You Can’t Claim To Be A Middle Aged White Person And Not Know There Is Racism

sign at a racism protest

This month I attended a secular conference. While I enjoyed myself, learned some new things, and met some new people, one conference speaker almost spoiled the whole thing for me.

This conference was right in my wheel house. It focused on being a secular person and on social justice. It definitely had a liberal bent which I rarely have a problem with.

One issue that did come up was the conference was scheduled to fall on the anniversary of the day an unarmed black man was murdered by a white police officer in a town close to the conference host city. The conference failed to acknowledge the anniversary until people complained.

I was concerned but it didn’t derail my interest in the conference and the various workshops and speakers.

A conference speaker on the main stage did almost spoil the weekend for me.

The topic of the talk originally was going to be about social justice in the secular community but the speaker and her co-speaker decided to talk about the negative police relationship with the African-American community as a whole. Both speakers were women but neither speaker was black – one was south Asian and the other white. The white woman was the one I had an issue with.

I’m a white cis gendered male so I go to these events and listen. I want to be a better ally to people of color and learn how I can use my privilege to open doors for others to come through. I do have to hear a lot of complaints about my privilege and how we cause a lot of the problems for people of color and other marginalized groups. I’m fine with that. I want to be better.

I still want speakers to make sense and be logical in their arguments.

One of the first things the white woman – who I will call Molly – said was she was an atheist but when she is protesting with the black community and a woman beside her, who has lost a child because the child was killed by the police and says that God is the only reason she can get out of bed in the morning, how can she tell the woman God doesn’t exist.

Well in that specific situation you DON’T.

Just because one is an atheist doesn’t mean one marches around and yells it at every opportunity. There is decorum and tact and reading an audience.

Atheists and believers can come together over the same issue without having to name check their beliefs at the same time.

It seems like common sense to me.

Molly, at a later point in her speech, said she lived in a major urban city on the east coast and was 42 years old. She said she didn’t know there was a problem with the police and the black community until Trayvon Martin was murdered.

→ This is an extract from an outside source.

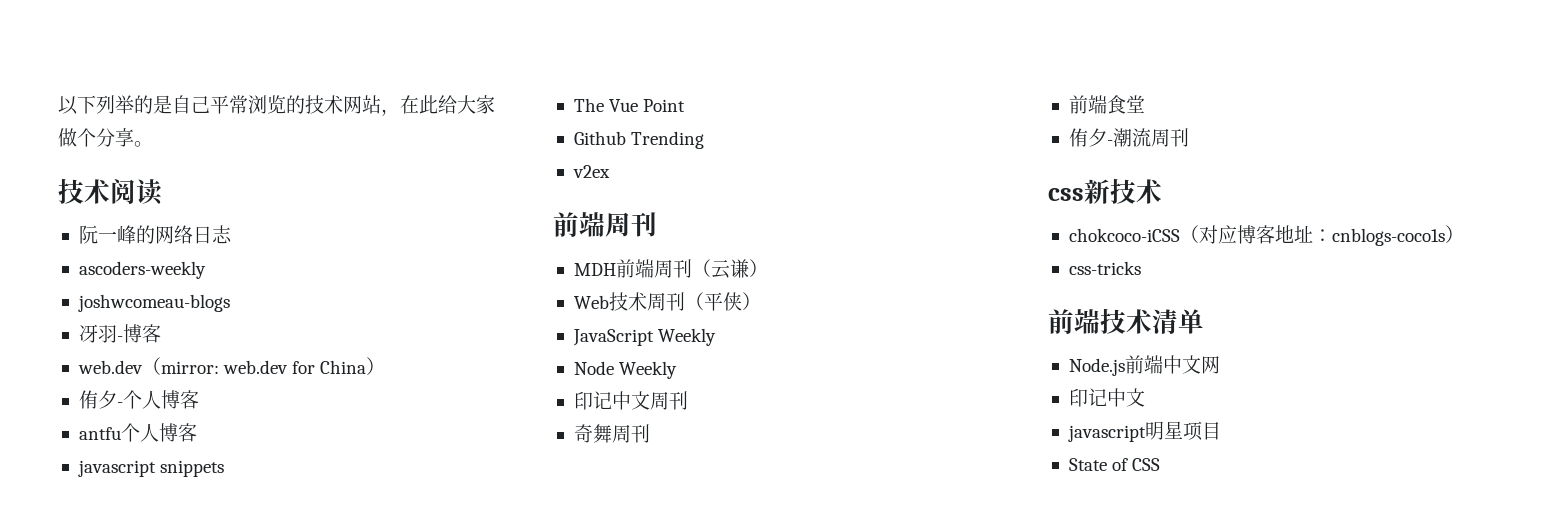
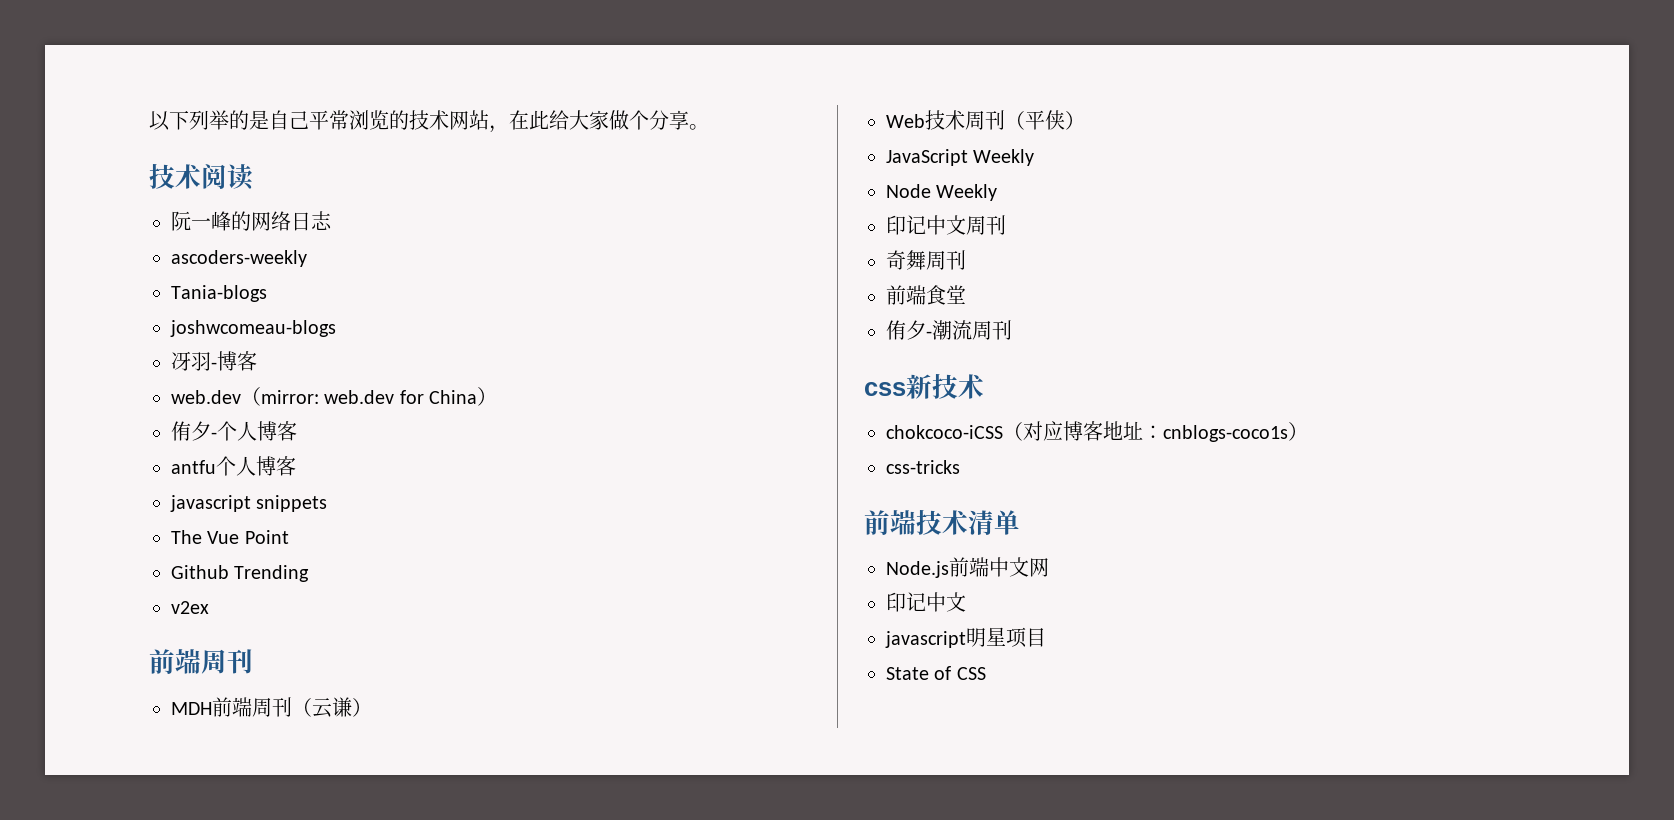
+ Tania-blogs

What??? She’s 42 years old, lives in a major city, and only knew there was a problem of unarmed blacks being murdered by the police in 2012???

Wow… She’s woke now…

Maybe she meant to say she didn’t start protesting until then which would make sense. A white person can live in a major city and not really care something like that is happening. A lot of white people today do that or go so far as to say “All Lives Matter” to belittle the marginalized groups or bitch about being late for work when protesters block a major city street.

I will give Molly the benefit of the doubt but that day, during her speech I just remember thinking that she lost all credibility with me. It just seems completely wrong to accept advice from a middle age white person who, until recently, was clueless about the world outside their “colorblind” community.

Molly ultimately had something important to say so that’s why I am being vague on the personal details of the woman and the details of the speech. But I hope in the future white people talking to other white people about being better allies do a better job of expressing their expertise on the issue.